1103

Case No. 15,116.

UNITED STATES v. FIVE HUNDRED BOXES OF PIPES.

[2 Abb. U. S. 500.]1

District Court, E. D. Michigan.

April, 1870.

ADMIRALTY—JURISDICTION—CUSTOMS DUTIES—LIEN.

1. The admiralty jurisdiction of the district court in revenue cases, extends only to seizures for forfeitures under duty laws; as conferred by section 9 of the judiciary act of 1789 (1 Stat. 76). The payment of duties can only be enforced by proceedings on the common law side of the court.

2. It seems where imported goods have been seized for an alleged violation of the revenue laws, and a decision has been rendered in favor of the claimant, that the United States is not deprived of its lien upon the goods for the duties unpaid.

Motion to rectify a decree.

This was an information in rem on a seizure for undervaluation. A decree on the merits was passed in favor of claimants, with a certificate of probable cause to the collector, and a writ of restitution to claimants, “upon payment of duties, or filing of a re-exportation bond.” Motion was now made to strike out the words in quotations, requiring the payment of duties, &c.

A. Russell, for the motion.

A. B. Maynard, Dist. Atty., for the government.

LONGYEAR, District Judge. This case is in the admiralty; and it has been long since settled by the supreme court [U. S. v. 350 Chests of Tea] 12 Wheat. [25 U. S.] 486, that this court possesses no admiralty jurisdiction to enforce the payment of duties. Admiralty jurisdiction in revenue cases extends only to seizures for forfeitures under laws of impost, navigation, or trade of the United States, as conferred by section 9 of the judiciary act of 1789 (1 Stat. 76). A suit to enforce the payment of duties must be on the common law side of the court, and not in the admiralty. This precise point was decided on mature consideration, by the supreme court, in the case of U. S. v. 350 Chests of Tea, 12 Wheat. [25 U. S.] 486. That decision is of course conclusive upon the point, so far as this court is concerned. See, also, The Waterloo [Case No. 17,257].

In a case which was before the supreme court in 1809 (Yeaton v. U. S., 5 Cranch [9 U. S.] 281, 284), a decree seems to have been entered very much like the one in the present case; but the point here made does not seem to have been presented to or considered by the court, and the case is entitled to no weight as authority, as against the later decision (1827) in the same court, in the Tea Case, above cited; in which the point was presented and fully considered. 1104 The motion is granted, and the decree must be modified accordingly.

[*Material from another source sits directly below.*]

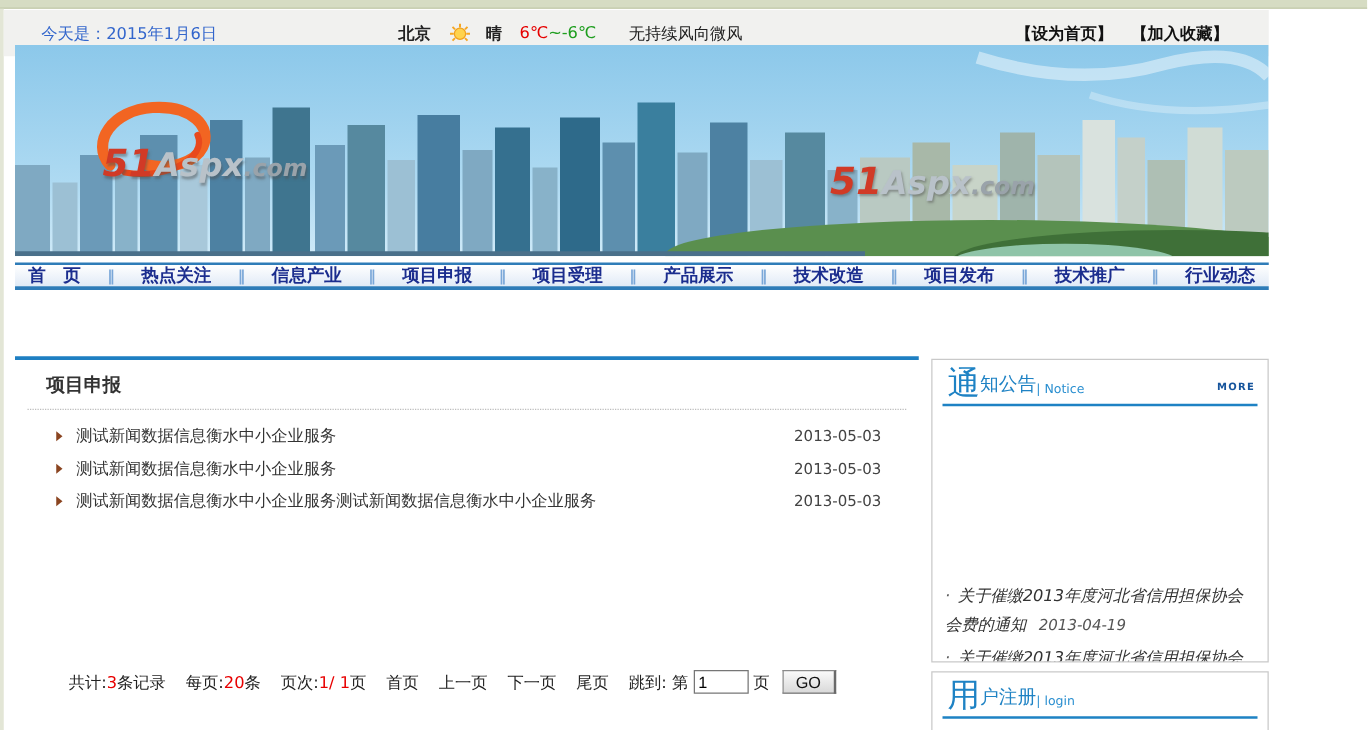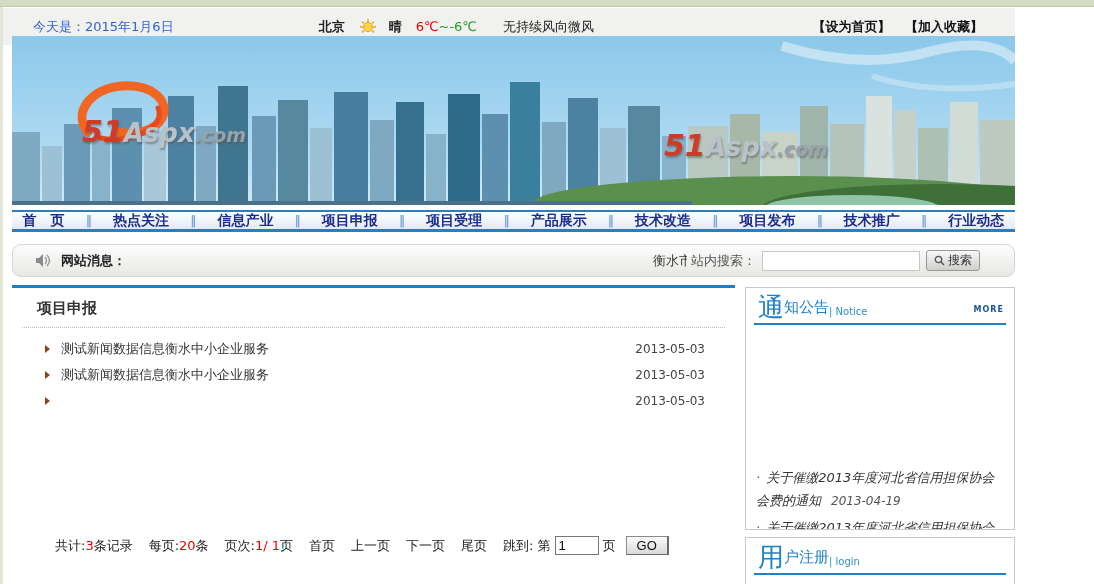"网站消息：" div.msgbar { html: <div> <span> <svg> <polygon></polygon> <path></path> </svg> </span> <span>网站消息：</span> <span>衡水市</span> <span>站内搜索：</span> <input> <button> <svg> <circle></circle> <line></line> </svg> <span>搜索</span> </button> </div> -> none }
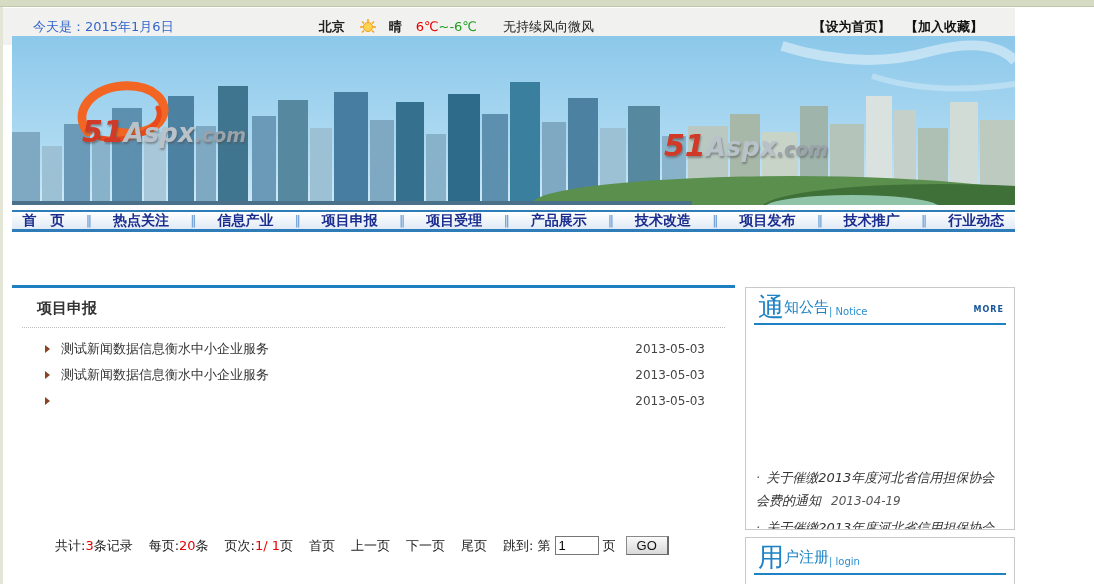"测试新闻数据信息衡水中小企业服务测试新闻数据信息衡水中小企业服务" span { html: none -> <span>测试新闻数据信息衡水中小企业服务测试新闻数据信息衡水中小企业服务</span> }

As this decision is based upon a want of jurisdiction, the decree as modified, cannot, of course, in any manner affect any claim or lien which the United States may have for duties. Whether any such claim or lien exists, is a question so entirely outside this case that any consideration or decision of it here would seem to be out of place. I will, nowever, remark in passing, that by the act of July 18, 1866 (14 Stat. 186) § 31, the legal custody of the property seized has been and is now in the collector. If the duties have not been paid, they are of course still due and payable; and with the light that I now have, I can see no reason why they are not a lien now just they same as before the seizure. The doctrine of merger can no more be applied in this case than in the case of a mortgage held by a person claiming the title when it is for his interest to keep the mortgage alive; in which case, on the failure of the title, the mortgage lien can always be enforced. Neither can it be said that like a pledge, the lien is defeated by a voluntary relinquishment of possession, because the United States have all the time remained in full legal possession.

Motion granted.

1 [Reported by Benjamin Vaughan Abbott, Esq., and here reprinted by permission.]